[Directions for this task] Exact copies of the records below are needed, free of pictures.

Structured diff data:
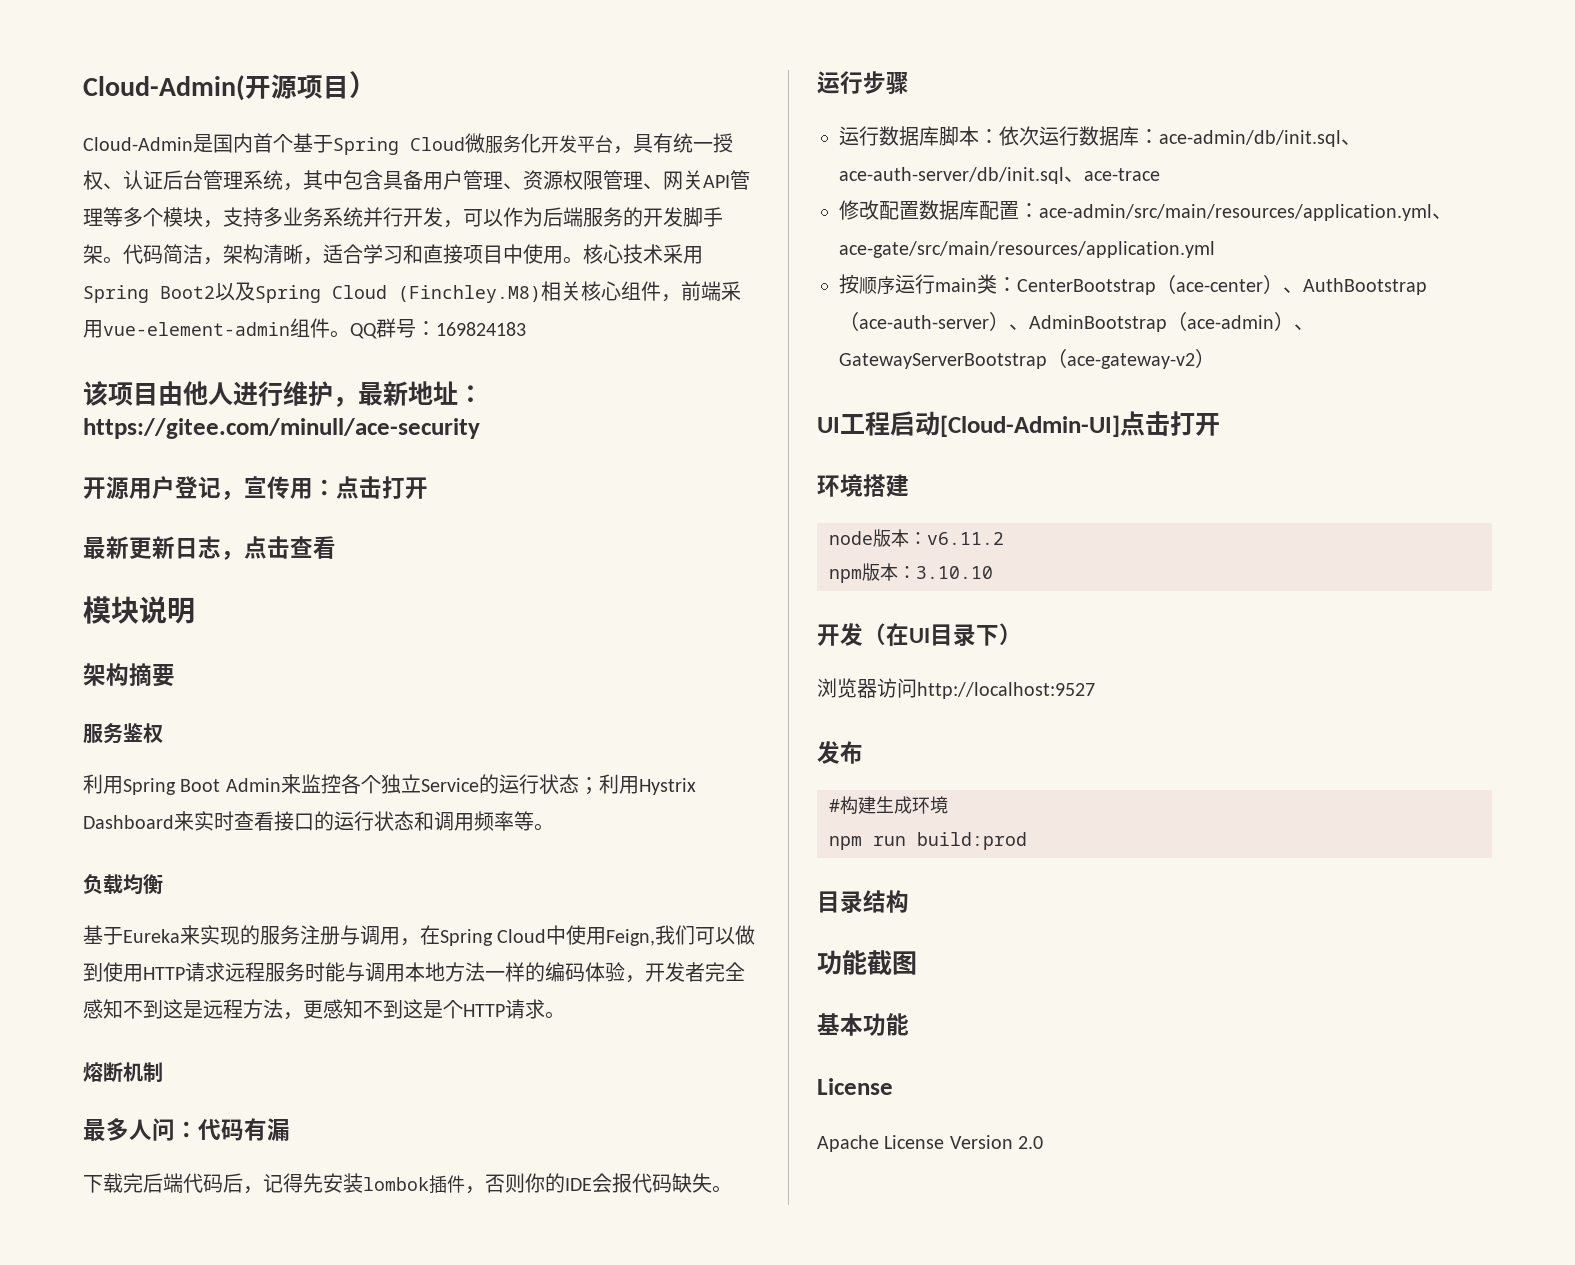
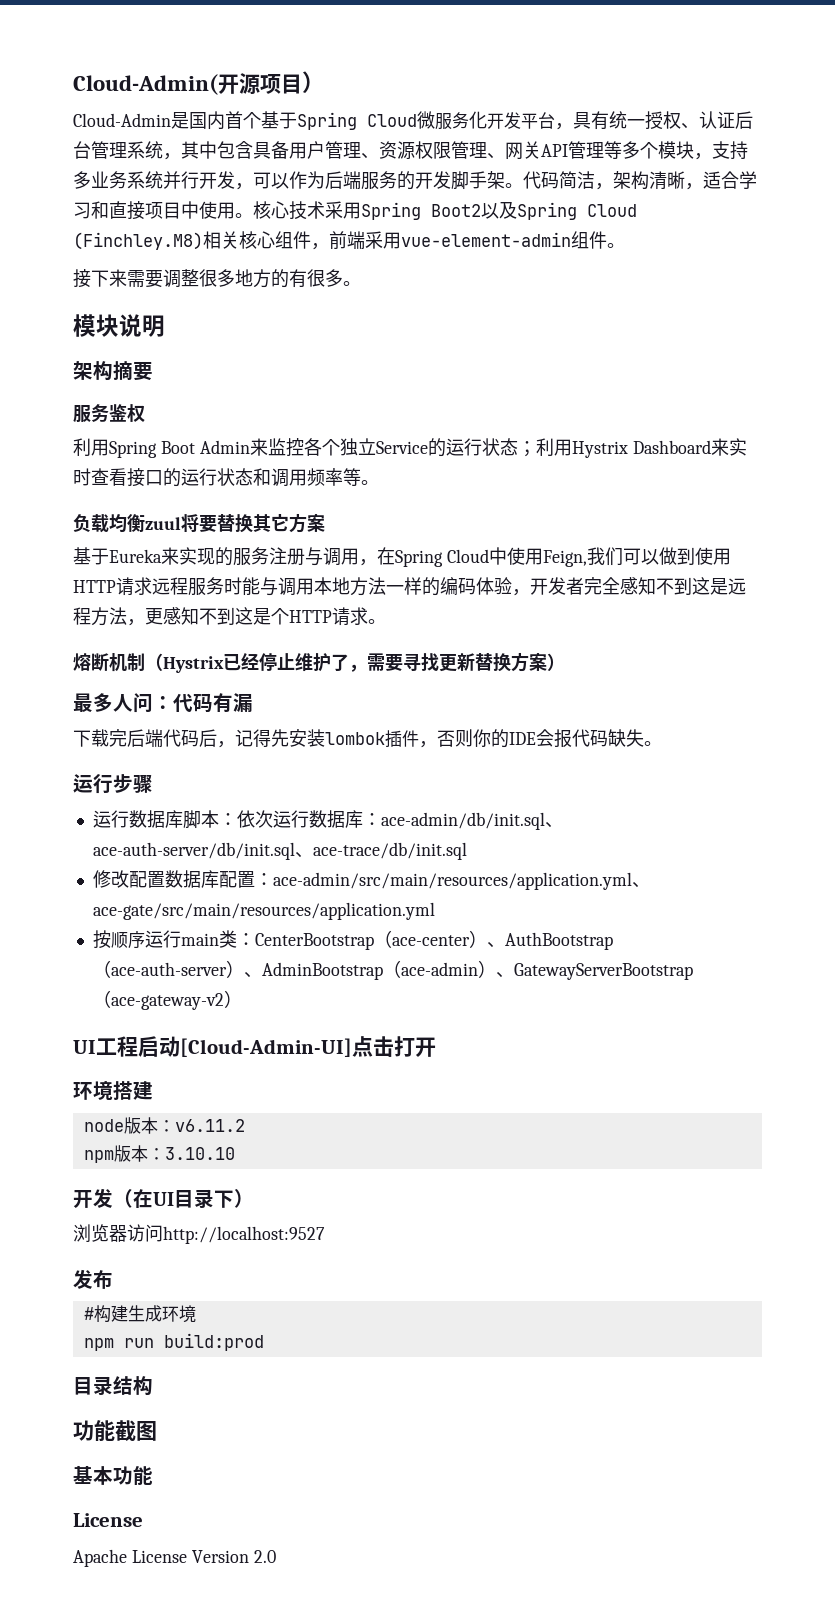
- 核心技术采用Spring Boot2以及Spring Cloud (Finchley.M8)相关核心组件，前端采用vue-element-admin组件。QQ群号：169824183
- 该项目由他人进行维护，最新地址：https://gitee.com/minull/ace-security
- 开源用户登记，宣传用：点击打开
- 最新更新日志，点击查看
+ 核心技术采用Spring Boot2以及Spring Cloud (Finchley.M8)相关核心组件，前端采用vue-element-admin组件。
+ 接下来需要调整很多地方的有很多。
- 负载均衡
+ 负载均衡zuul将要替换其它方案
- 熔断机制
+ 熔断机制（Hystrix已经停止维护了，需要寻找更新替换方案）
- 运行数据库脚本：依次运行数据库：ace-admin/db/init.sql、ace-auth-server/db/init.sql、ace-trace
+ 运行数据库脚本：依次运行数据库：ace-admin/db/init.sql、ace-auth-server/db/init.sql、ace-trace/db/init.sql

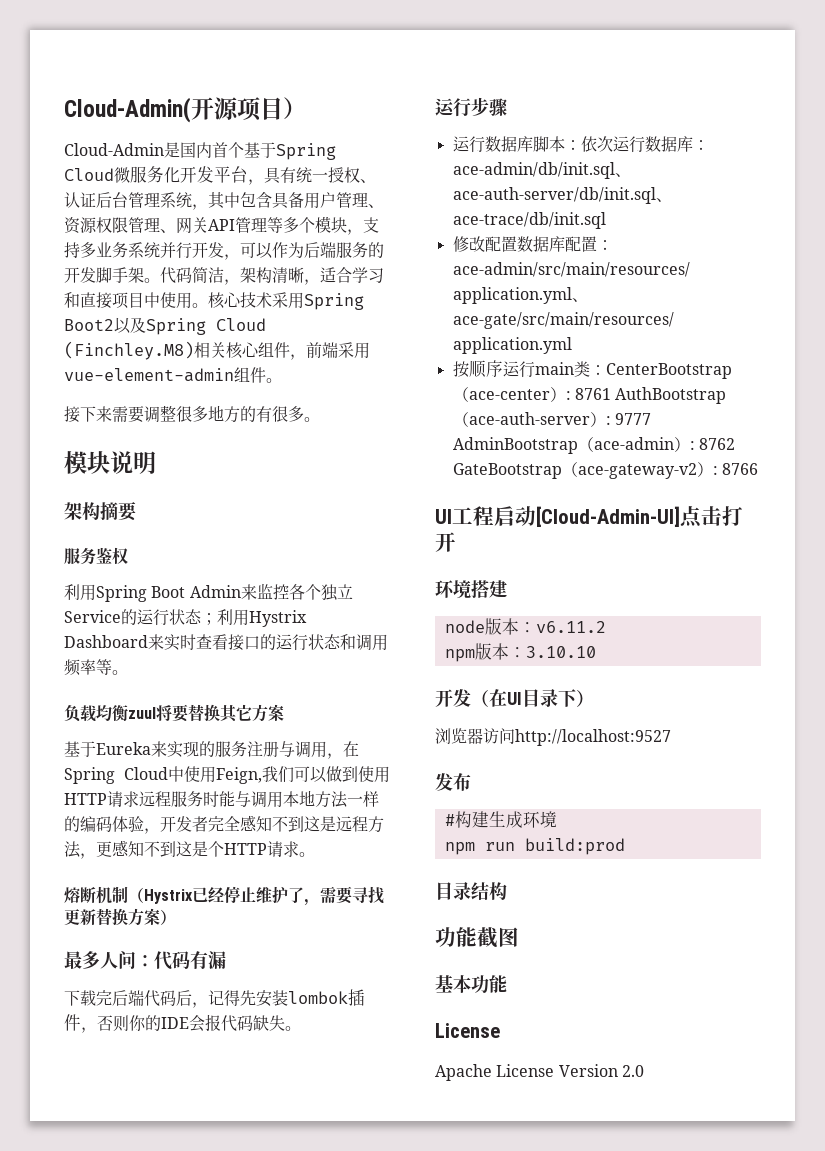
- 按顺序运行main类：CenterBootstrap（ace-center）、AuthBootstrap（ace-auth-server）、AdminBootstrap（ace-admin）、GatewayServerBootstrap（ace-gateway-v2）
+ 按顺序运行main类：CenterBootstrap（ace-center）: 8761 AuthBootstrap（ace-auth-server）: 9777 AdminBootstrap（ace-admin）: 8762 GateBootstrap（ace-gateway-v2）: 8766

[Response box]
- 核心技术采用Spring Boot2以及Spring Cloud (Finchley.M8)相关核心组件，前端采用vue-element-admin组件。QQ群号：169824183
- 该项目由他人进行维护，最新地址：https://gitee.com/minull/ace-security
- 开源用户登记，宣传用：点击打开
- 最新更新日志，点击查看
+ 核心技术采用Spring Boot2以及Spring Cloud (Finchley.M8)相关核心组件，前端采用vue-element-admin组件。
+ 接下来需要调整很多地方的有很多。
- 负载均衡
+ 负载均衡zuul将要替换其它方案
- 熔断机制
+ 熔断机制（Hystrix已经停止维护了，需要寻找更新替换方案）
- 运行数据库脚本：依次运行数据库：ace-admin/db/init.sql、ace-auth-server/db/init.sql、ace-trace
+ 运行数据库脚本：依次运行数据库：ace-admin/db/init.sql、ace-auth-server/db/init.sql、ace-trace/db/init.sql

- 按顺序运行main类：CenterBootstrap（ace-center）、AuthBootstrap（ace-auth-server）、AdminBootstrap（ace-admin）、GatewayServerBootstrap（ace-gateway-v2）
+ 按顺序运行main类：CenterBootstrap（ace-center）: 8761 AuthBootstrap（ace-auth-server）: 9777 AdminBootstrap（ace-admin）: 8762 GateBootstrap（ace-gateway-v2）: 8766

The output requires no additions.